Source data
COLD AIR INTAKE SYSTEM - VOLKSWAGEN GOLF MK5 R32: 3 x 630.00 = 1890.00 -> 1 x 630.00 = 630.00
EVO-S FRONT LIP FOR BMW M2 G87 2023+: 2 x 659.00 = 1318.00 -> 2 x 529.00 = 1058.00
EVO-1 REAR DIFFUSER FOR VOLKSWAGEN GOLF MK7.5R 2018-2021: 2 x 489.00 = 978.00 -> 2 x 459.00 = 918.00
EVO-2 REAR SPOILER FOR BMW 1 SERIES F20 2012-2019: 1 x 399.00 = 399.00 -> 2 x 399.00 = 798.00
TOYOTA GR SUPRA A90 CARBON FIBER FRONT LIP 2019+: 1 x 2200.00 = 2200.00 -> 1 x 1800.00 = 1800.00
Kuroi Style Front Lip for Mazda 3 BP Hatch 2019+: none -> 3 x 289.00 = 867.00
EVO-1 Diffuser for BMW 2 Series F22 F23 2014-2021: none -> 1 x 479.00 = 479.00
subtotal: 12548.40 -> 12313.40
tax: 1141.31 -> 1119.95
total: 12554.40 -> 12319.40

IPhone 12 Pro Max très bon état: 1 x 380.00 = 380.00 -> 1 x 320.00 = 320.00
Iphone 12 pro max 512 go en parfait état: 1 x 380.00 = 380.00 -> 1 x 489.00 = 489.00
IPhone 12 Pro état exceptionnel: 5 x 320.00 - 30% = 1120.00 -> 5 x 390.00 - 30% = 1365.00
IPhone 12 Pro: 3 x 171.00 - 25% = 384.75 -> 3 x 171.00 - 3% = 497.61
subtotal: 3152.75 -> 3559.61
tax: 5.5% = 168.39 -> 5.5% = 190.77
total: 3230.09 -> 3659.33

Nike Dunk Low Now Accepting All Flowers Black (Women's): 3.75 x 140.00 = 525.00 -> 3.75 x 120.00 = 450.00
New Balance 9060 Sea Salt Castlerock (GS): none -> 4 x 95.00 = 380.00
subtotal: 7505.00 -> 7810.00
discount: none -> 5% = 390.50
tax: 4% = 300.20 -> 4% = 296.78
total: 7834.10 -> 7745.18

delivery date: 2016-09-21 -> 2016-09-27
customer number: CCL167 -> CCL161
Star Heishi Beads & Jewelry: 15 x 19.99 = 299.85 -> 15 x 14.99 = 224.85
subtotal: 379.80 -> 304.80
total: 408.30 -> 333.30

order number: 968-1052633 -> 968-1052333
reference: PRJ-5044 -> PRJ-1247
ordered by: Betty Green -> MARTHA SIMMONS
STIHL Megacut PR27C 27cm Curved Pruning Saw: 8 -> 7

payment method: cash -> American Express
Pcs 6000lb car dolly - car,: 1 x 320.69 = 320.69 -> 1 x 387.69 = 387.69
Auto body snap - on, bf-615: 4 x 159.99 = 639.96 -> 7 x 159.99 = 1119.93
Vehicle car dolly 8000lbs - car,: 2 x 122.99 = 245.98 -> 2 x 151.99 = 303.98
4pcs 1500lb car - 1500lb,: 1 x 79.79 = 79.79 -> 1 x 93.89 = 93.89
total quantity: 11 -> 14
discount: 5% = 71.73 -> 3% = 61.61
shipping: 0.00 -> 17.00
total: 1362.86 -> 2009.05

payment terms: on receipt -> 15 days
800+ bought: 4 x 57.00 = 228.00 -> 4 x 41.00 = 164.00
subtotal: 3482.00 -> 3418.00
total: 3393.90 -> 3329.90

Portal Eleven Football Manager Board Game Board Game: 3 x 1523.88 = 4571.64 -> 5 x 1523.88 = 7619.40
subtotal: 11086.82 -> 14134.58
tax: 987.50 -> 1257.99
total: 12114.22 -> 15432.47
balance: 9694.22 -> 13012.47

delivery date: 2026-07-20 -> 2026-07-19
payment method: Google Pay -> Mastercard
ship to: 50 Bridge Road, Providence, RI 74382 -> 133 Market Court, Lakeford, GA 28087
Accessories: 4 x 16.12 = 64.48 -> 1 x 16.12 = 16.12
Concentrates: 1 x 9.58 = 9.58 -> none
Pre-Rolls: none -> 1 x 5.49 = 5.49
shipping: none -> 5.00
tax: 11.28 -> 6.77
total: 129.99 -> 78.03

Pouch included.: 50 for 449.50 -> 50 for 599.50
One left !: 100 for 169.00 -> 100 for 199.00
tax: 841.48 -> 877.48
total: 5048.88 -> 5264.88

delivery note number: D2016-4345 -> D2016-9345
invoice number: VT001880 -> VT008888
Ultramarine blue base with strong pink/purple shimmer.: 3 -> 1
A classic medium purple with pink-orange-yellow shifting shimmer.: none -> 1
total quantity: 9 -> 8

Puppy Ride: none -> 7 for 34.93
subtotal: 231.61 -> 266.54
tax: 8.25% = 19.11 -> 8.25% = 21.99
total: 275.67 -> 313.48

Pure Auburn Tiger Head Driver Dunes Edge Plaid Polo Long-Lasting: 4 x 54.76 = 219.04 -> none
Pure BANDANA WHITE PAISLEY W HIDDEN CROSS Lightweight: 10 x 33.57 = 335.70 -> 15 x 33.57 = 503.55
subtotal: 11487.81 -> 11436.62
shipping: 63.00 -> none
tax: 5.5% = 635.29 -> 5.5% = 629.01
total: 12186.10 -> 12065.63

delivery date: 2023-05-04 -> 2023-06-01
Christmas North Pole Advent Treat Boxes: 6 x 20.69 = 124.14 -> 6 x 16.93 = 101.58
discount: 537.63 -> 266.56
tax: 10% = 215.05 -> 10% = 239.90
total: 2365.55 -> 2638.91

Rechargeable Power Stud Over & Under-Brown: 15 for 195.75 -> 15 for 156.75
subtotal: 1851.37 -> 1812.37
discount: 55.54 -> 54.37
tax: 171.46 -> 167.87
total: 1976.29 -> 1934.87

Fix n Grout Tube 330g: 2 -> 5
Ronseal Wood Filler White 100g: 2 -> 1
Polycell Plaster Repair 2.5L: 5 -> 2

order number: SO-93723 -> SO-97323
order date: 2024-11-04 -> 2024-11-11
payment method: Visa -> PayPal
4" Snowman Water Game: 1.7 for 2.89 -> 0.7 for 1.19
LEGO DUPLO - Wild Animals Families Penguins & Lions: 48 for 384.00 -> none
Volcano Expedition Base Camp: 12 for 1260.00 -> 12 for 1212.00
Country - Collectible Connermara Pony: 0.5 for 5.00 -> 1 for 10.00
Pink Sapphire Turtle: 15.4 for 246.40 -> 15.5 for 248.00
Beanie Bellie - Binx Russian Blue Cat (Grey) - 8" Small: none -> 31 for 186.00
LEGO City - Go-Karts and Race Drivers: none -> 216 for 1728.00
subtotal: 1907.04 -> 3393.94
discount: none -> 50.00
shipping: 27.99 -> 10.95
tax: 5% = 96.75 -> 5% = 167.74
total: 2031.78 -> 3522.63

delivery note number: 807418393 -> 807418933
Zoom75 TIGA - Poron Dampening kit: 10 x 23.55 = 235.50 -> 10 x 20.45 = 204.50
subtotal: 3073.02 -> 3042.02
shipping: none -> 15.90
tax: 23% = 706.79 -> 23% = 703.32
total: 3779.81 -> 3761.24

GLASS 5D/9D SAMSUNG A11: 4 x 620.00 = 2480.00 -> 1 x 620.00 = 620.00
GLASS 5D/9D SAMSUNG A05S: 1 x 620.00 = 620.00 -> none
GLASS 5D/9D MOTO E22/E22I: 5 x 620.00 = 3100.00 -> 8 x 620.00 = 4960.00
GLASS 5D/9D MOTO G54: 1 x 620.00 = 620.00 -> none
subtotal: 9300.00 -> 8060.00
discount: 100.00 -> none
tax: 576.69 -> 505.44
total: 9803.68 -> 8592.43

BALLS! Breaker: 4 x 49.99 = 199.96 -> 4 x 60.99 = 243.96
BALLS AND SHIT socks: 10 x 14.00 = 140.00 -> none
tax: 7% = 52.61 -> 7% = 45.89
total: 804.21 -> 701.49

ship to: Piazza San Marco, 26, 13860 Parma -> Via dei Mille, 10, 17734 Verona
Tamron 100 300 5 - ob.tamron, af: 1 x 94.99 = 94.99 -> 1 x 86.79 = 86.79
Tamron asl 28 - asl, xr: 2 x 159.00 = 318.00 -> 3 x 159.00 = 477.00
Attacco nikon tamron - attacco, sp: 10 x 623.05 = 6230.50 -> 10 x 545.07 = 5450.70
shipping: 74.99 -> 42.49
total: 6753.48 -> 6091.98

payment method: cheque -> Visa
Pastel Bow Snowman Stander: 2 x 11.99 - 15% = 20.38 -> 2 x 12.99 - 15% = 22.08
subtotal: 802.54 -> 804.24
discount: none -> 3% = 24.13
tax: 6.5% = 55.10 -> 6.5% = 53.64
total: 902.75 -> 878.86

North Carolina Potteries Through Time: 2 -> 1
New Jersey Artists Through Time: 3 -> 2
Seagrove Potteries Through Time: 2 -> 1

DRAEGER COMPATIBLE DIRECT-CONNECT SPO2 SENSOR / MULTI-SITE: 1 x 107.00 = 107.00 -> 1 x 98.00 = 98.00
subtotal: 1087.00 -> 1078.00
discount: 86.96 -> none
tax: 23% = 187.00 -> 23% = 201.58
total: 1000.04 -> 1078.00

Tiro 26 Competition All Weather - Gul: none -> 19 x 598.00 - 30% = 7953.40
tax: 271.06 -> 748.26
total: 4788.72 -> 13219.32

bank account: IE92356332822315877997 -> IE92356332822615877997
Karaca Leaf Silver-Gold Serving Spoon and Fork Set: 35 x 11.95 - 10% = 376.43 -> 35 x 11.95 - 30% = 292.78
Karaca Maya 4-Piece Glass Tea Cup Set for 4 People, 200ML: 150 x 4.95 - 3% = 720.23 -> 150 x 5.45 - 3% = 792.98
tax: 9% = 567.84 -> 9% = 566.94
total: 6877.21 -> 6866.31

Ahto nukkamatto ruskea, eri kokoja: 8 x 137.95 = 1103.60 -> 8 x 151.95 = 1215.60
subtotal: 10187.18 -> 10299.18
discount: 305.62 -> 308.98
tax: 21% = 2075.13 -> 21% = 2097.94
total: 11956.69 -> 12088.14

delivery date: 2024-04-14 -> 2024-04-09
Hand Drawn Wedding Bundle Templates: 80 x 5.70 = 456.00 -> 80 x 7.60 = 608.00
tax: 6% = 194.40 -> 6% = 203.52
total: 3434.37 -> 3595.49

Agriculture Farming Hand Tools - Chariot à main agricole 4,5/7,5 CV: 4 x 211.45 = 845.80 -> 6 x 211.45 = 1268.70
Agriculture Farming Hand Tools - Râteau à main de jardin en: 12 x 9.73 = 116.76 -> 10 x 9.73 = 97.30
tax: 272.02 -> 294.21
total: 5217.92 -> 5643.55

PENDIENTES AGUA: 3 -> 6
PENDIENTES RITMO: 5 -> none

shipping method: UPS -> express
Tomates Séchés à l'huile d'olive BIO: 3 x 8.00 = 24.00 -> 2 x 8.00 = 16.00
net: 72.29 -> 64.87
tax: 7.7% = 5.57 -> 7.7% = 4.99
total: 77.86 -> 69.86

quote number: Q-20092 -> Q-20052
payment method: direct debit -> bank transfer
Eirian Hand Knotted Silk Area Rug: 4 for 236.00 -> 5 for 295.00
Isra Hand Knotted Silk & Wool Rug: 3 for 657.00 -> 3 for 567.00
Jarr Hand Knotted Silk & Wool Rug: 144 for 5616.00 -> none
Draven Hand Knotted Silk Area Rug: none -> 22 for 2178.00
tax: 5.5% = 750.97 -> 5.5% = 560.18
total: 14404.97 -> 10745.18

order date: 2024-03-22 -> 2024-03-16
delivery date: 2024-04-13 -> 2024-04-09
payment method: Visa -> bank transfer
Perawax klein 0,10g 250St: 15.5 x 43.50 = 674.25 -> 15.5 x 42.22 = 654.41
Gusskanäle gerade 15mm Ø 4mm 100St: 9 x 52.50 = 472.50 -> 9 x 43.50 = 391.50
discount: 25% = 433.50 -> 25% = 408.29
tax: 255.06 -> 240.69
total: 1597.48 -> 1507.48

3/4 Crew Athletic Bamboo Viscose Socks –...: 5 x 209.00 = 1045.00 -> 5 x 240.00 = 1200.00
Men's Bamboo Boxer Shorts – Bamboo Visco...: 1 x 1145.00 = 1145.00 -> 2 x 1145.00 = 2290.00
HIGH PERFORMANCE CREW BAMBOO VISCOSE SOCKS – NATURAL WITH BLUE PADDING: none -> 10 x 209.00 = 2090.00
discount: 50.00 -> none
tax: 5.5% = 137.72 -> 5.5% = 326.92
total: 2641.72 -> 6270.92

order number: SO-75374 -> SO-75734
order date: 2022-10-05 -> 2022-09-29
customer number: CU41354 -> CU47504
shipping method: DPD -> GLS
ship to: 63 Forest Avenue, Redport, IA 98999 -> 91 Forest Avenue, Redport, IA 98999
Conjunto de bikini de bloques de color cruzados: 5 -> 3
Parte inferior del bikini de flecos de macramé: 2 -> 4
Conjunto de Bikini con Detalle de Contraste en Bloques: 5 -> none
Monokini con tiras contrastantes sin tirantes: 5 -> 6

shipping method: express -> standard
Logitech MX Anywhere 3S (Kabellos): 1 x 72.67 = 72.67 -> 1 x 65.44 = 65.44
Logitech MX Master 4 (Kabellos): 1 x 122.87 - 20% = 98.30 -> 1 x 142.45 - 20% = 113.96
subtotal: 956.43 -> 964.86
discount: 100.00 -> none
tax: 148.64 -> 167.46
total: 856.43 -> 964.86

> **WHAT YOU SHOULD DO**
The required answer is the run of lines above, starting at the line with "Agriculture Farming Hand Tools - Râteau" and ending at the line with "tax: 148.64 -> 167.46", reproduced exactly with both ends.

> **RESPONSE TO THE TASK**
Agriculture Farming Hand Tools - Râteau à main de jardin en: 12 x 9.73 = 116.76 -> 10 x 9.73 = 97.30
tax: 272.02 -> 294.21
total: 5217.92 -> 5643.55

PENDIENTES AGUA: 3 -> 6
PENDIENTES RITMO: 5 -> none

shipping method: UPS -> express
Tomates Séchés à l'huile d'olive BIO: 3 x 8.00 = 24.00 -> 2 x 8.00 = 16.00
net: 72.29 -> 64.87
tax: 7.7% = 5.57 -> 7.7% = 4.99
total: 77.86 -> 69.86

quote number: Q-20092 -> Q-20052
payment method: direct debit -> bank transfer
Eirian Hand Knotted Silk Area Rug: 4 for 236.00 -> 5 for 295.00
Isra Hand Knotted Silk & Wool Rug: 3 for 657.00 -> 3 for 567.00
Jarr Hand Knotted Silk & Wool Rug: 144 for 5616.00 -> none
Draven Hand Knotted Silk Area Rug: none -> 22 for 2178.00
tax: 5.5% = 750.97 -> 5.5% = 560.18
total: 14404.97 -> 10745.18

order date: 2024-03-22 -> 2024-03-16
delivery date: 2024-04-13 -> 2024-04-09
payment method: Visa -> bank transfer
Perawax klein 0,10g 250St: 15.5 x 43.50 = 674.25 -> 15.5 x 42.22 = 654.41
Gusskanäle gerade 15mm Ø 4mm 100St: 9 x 52.50 = 472.50 -> 9 x 43.50 = 391.50
discount: 25% = 433.50 -> 25% = 408.29
tax: 255.06 -> 240.69
total: 1597.48 -> 1507.48

3/4 Crew Athletic Bamboo Viscose Socks –...: 5 x 209.00 = 1045.00 -> 5 x 240.00 = 1200.00
Men's Bamboo Boxer Shorts – Bamboo Visco...: 1 x 1145.00 = 1145.00 -> 2 x 1145.00 = 2290.00
HIGH PERFORMANCE CREW BAMBOO VISCOSE SOCKS – NATURAL WITH BLUE PADDING: none -> 10 x 209.00 = 2090.00
discount: 50.00 -> none
tax: 5.5% = 137.72 -> 5.5% = 326.92
total: 2641.72 -> 6270.92

order number: SO-75374 -> SO-75734
order date: 2022-10-05 -> 2022-09-29
customer number: CU41354 -> CU47504
shipping method: DPD -> GLS
ship to: 63 Forest Avenue, Redport, IA 98999 -> 91 Forest Avenue, Redport, IA 98999
Conjunto de bikini de bloques de color cruzados: 5 -> 3
Parte inferior del bikini de flecos de macramé: 2 -> 4
Conjunto de Bikini con Detalle de Contraste en Bloques: 5 -> none
Monokini con tiras contrastantes sin tirantes: 5 -> 6

shipping method: express -> standard
Logitech MX Anywhere 3S (Kabellos): 1 x 72.67 = 72.67 -> 1 x 65.44 = 65.44
Logitech MX Master 4 (Kabellos): 1 x 122.87 - 20% = 98.30 -> 1 x 142.45 - 20% = 113.96
subtotal: 956.43 -> 964.86
discount: 100.00 -> none
tax: 148.64 -> 167.46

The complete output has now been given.